Caron’s passion for art and design dates to her Concordia days in the Faculty of Fine Arts, she says. “Aside from graphic design, we learned painting, drawing, art history, photography and were exposed to a lot of art insights and techniques.” She adds that back when she was a francophone student with a background in classical studies and health and social science, Concordia gave her a “real opportunity” to enter the field.
As an international university lecturer, her favourite subject is identity and packaging. Her many awards and honours include the Grands Prix du Design, 2018; being named an honorary ambassador of the 150th anniversary of Canada’s Confederation for 2017; and election to membership in the Royal Canadian Academy of Arts, 2011.
“Most young students relate to cognition mainly through the internet; they hardly know how to make a 3-D object out of a piece of paper. I try to make them aware that inspiration is not only on the web – real things do exist and create experiences.”

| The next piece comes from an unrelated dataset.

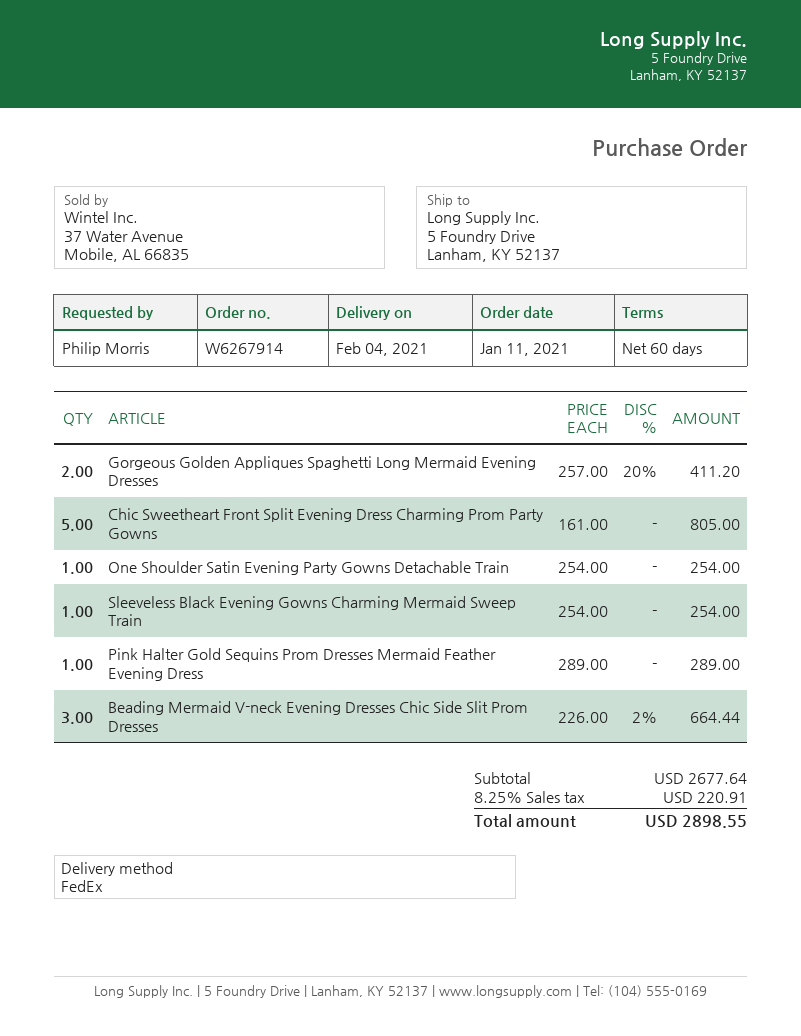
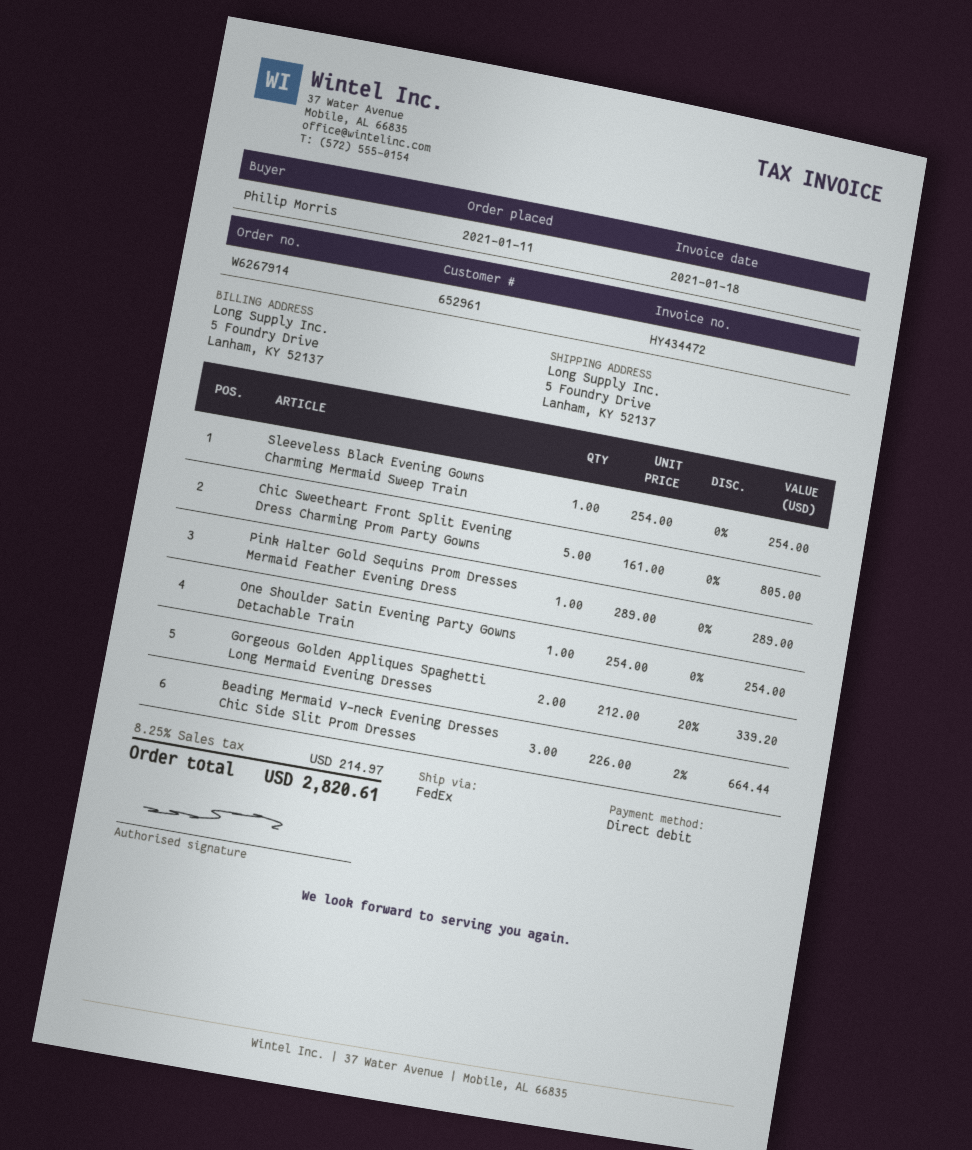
Gorgeous Golden Appliques Spaghetti Long Mermaid Evening Dresses: 2 x 257.00 - 20% = 411.20 -> 2 x 212.00 - 20% = 339.20
tax: 8.25% = 220.91 -> 8.25% = 214.97
total: 2898.55 -> 2820.61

Caron is particularly proud of her work alongside architects AAAA Quattroassociati and graphic designer Masami Moriyama as part of the team behind the award-winning Holy See pavilion at Expo Milano 2015. This earned her the Bureau International des Expositions prize and AWDA/AIAP Women in Design prize, among others.
“The themes of the pavilion were, ‘not by bread alone,’ and, ‘give us today our daily bread.’ Those two sentences, chosen by the Vatican, were translated into 13 languages and mounted as white metallic letters on the white pavilion (“like manna falling from the sky”), to be read through their shadows.”
When the exhibition ended and the pavilion had to be demolished, she says: “I wanted to keep the holy words and spread their message all over the world.” With the Vatican’s support and the help of sponsors and two co-curators, this project, The Journey of the Word, has, till now, mounted 18 of these 25 metallic messages to locations across the planet.
Caron is in talks to include locations in Quebec, having established others in Italy, Macau, Germany, Guinea-Bissau and soon in the Vatican museums.
“People get very emotional when they are chosen to receive one of these sentences, because besides being a gift from the Vatican, the message is ecumenical, universal and embraces all religions,” she says.